The music does not attempt to illustrate the letters as documents. It responds instead to their inner pressure: the insistence of a voice trying to reach beyond the walls enclosing it, the transformation of repetition into invocation, and the longing to call another reality into being.
- Form One-movement solo piano work.
- Duration Approximately 12 minutes.
- Forces Solo piano.
Context
Emma Hauck’s letters became known through Hans Prinzhorn’s 1922 study Bildnerei der Geisteskranken, a publication that helped shift attention from pathology alone toward autonomous acts of expression shaped by inner necessity. Prinzhorn’s thinking later became important for the formation of Jean Dubuffet’s idea of Art Brut.
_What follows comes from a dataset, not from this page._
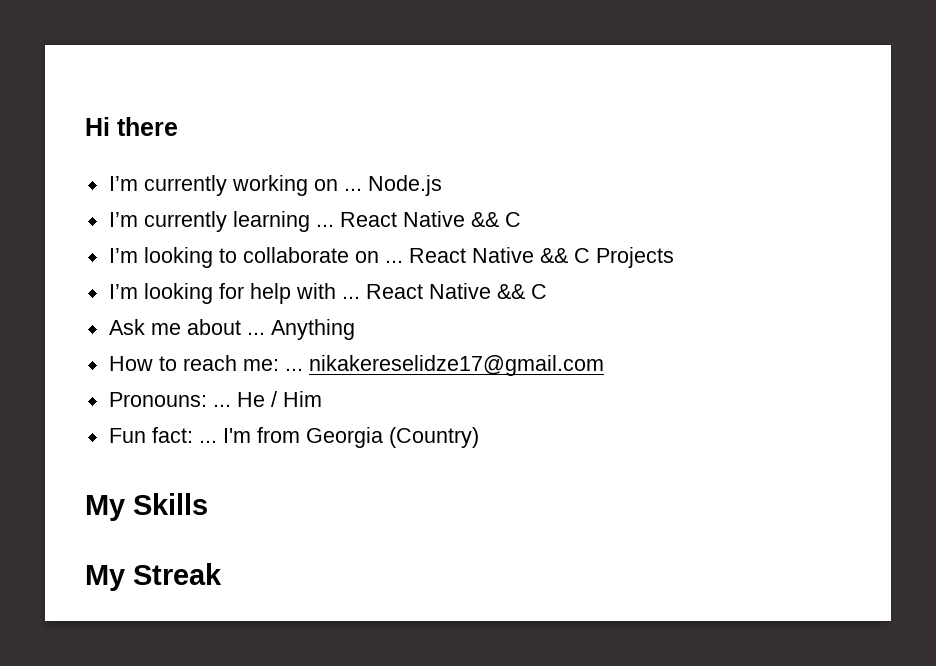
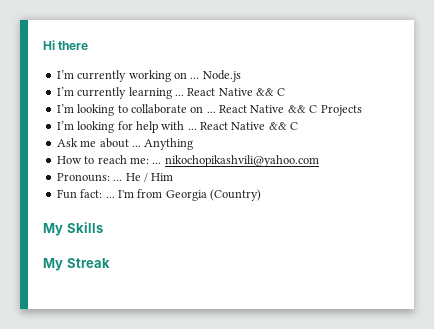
[308,355,604,376] nikakereselidze17@gmail.com -> [164,155,319,167] nikochopikashvili@yahoo.com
Auerbach’s response places Hauck’s writing in the realm of Logos: the ancient idea that naming can be a creative act. In this reading, repetition is not merely symptom or ornament. It is a desperate and sacred grammar, a repeated call that tries to rupture reality itself.
The composer was introduced to Hauck’s letters by the poet Emily Fragos, whose poem The Letters of Emma Hauck became part of the work’s imaginative atmosphere.
Online Materials
Public links related to Love Letters of Emma Hauck. Score, premiere and contextual materials are grouped here only; the main work information above remains limited to the work itself.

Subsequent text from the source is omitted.